• Work item:
Exactly reproduce the lines from the line that has "payment method: PayPal -> Visa" down to the last line of the entries, inclusive.

• Records supplied:
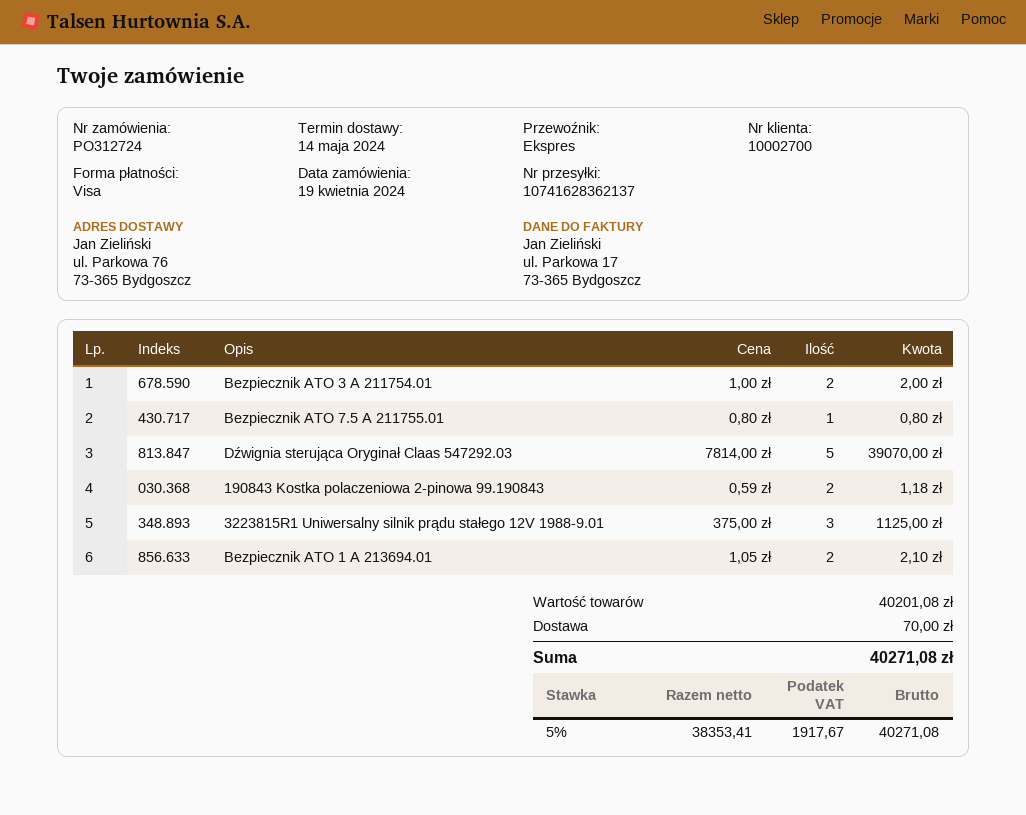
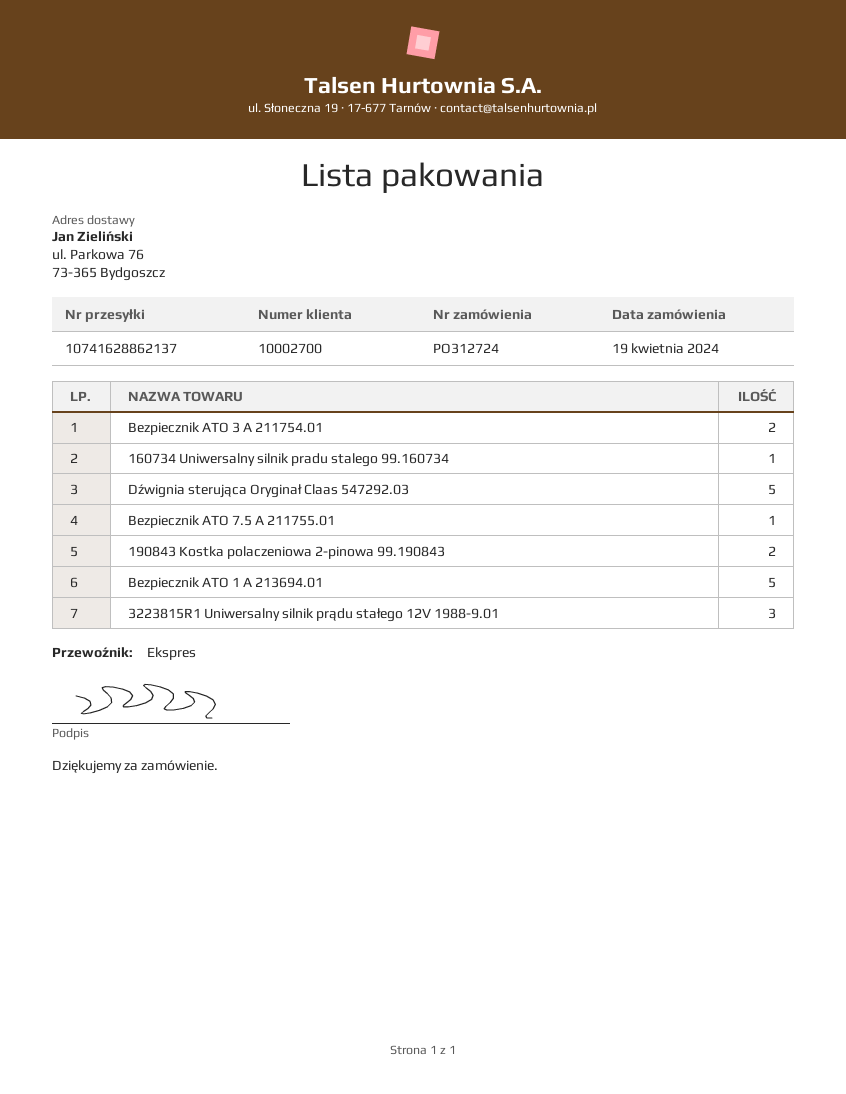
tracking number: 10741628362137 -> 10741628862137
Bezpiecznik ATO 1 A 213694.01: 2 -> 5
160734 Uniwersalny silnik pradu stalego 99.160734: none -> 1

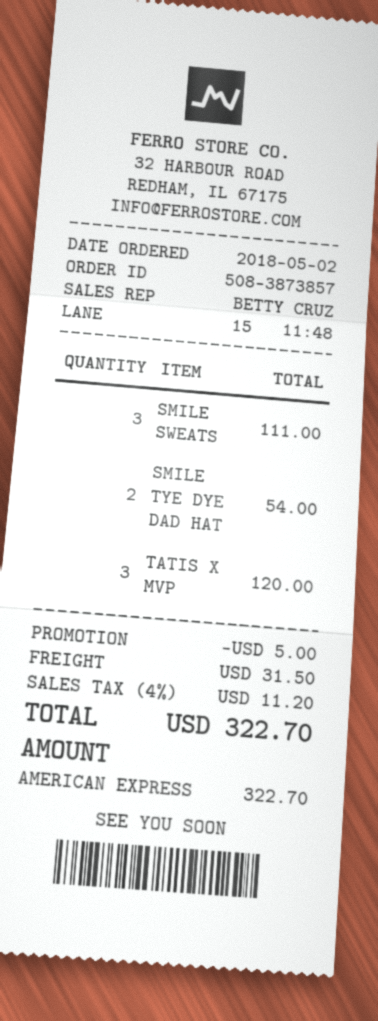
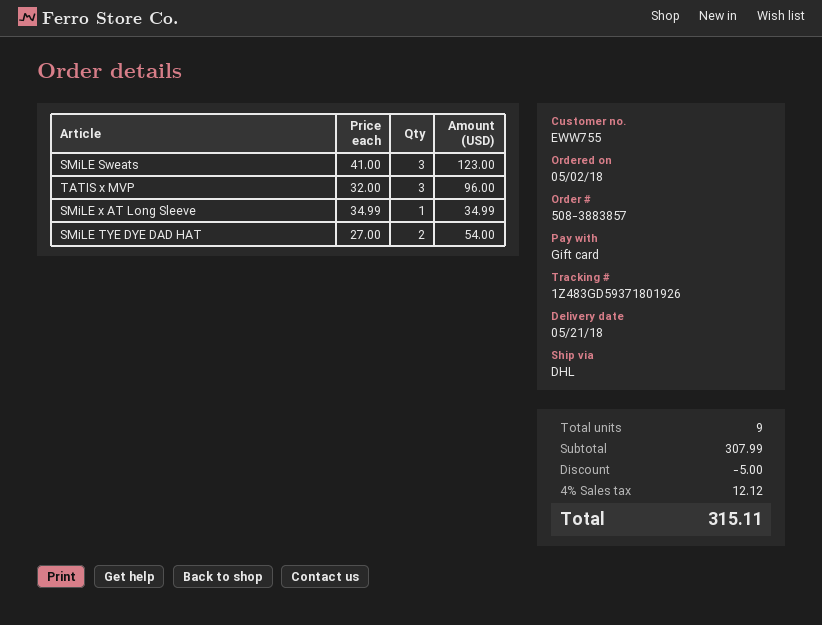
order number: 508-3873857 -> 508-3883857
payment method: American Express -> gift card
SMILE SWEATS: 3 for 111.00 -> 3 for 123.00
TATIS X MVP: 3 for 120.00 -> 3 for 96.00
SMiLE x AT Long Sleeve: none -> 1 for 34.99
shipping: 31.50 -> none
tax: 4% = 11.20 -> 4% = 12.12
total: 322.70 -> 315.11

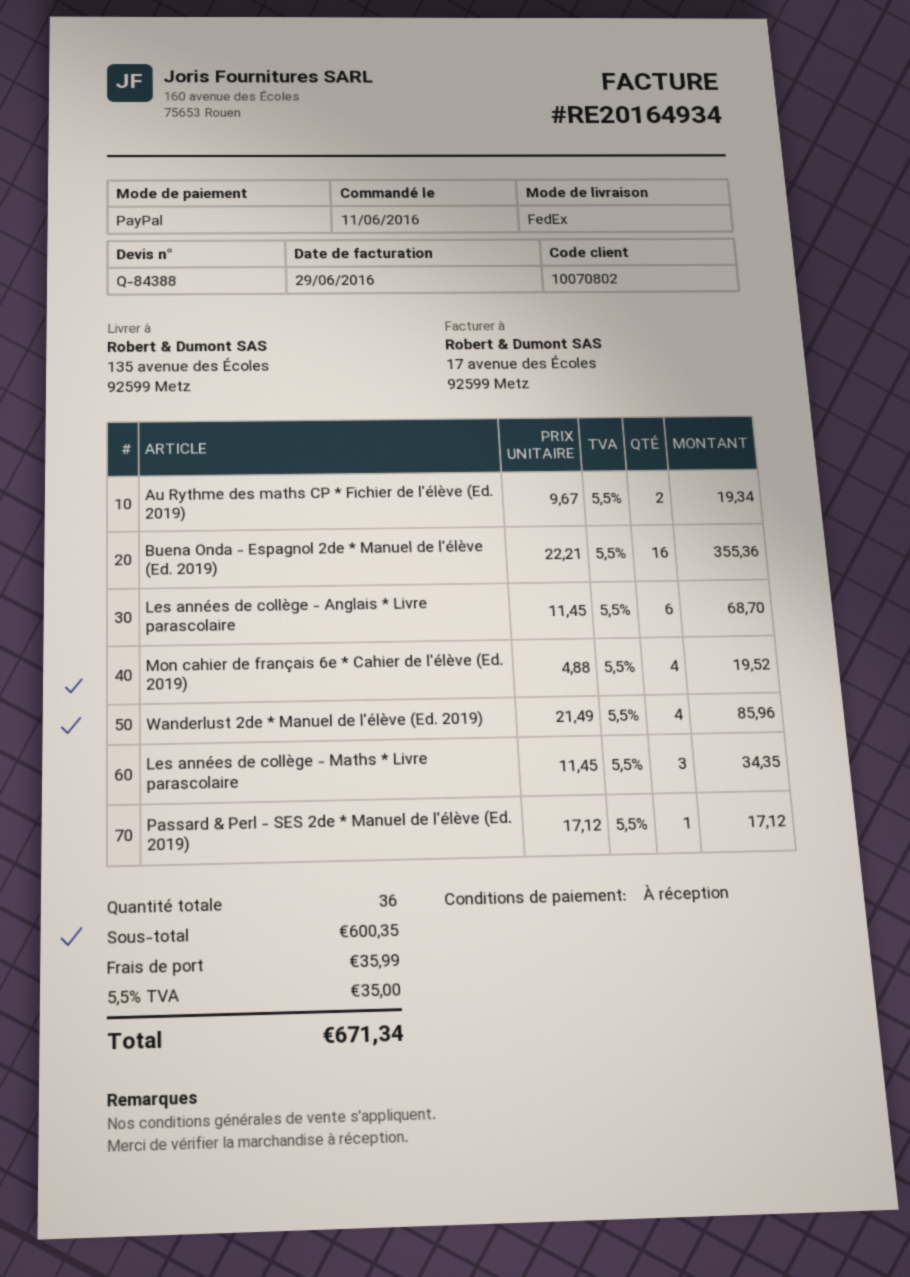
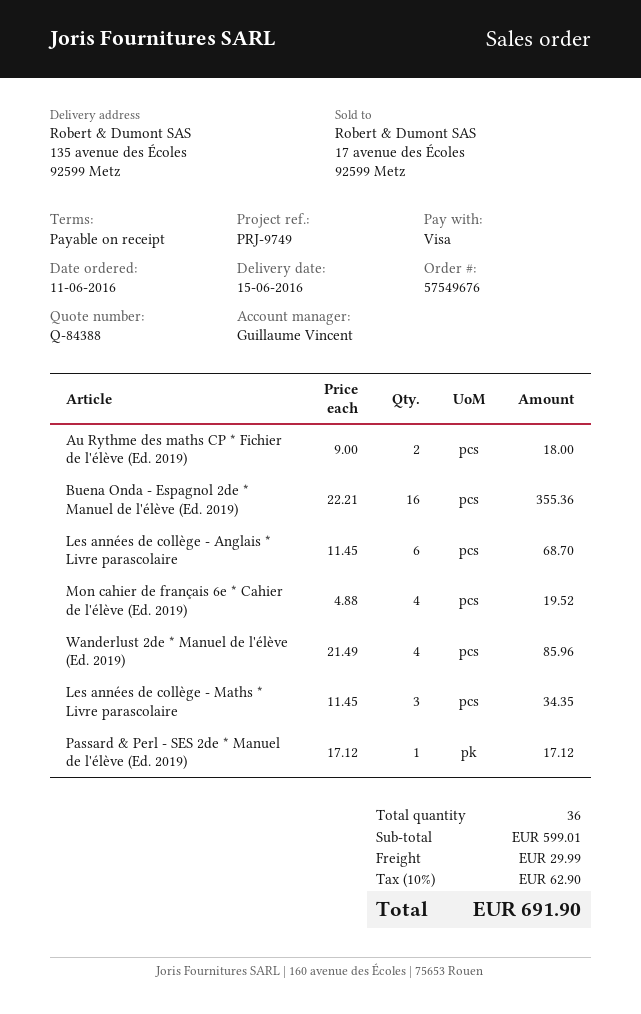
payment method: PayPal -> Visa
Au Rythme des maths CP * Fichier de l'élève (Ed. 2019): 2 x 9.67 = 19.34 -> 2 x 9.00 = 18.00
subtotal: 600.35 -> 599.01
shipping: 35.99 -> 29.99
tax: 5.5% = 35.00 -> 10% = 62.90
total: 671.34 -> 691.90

• Solved problem:
payment method: PayPal -> Visa
Au Rythme des maths CP * Fichier de l'élève (Ed. 2019): 2 x 9.67 = 19.34 -> 2 x 9.00 = 18.00
subtotal: 600.35 -> 599.01
shipping: 35.99 -> 29.99
tax: 5.5% = 35.00 -> 10% = 62.90
total: 671.34 -> 691.90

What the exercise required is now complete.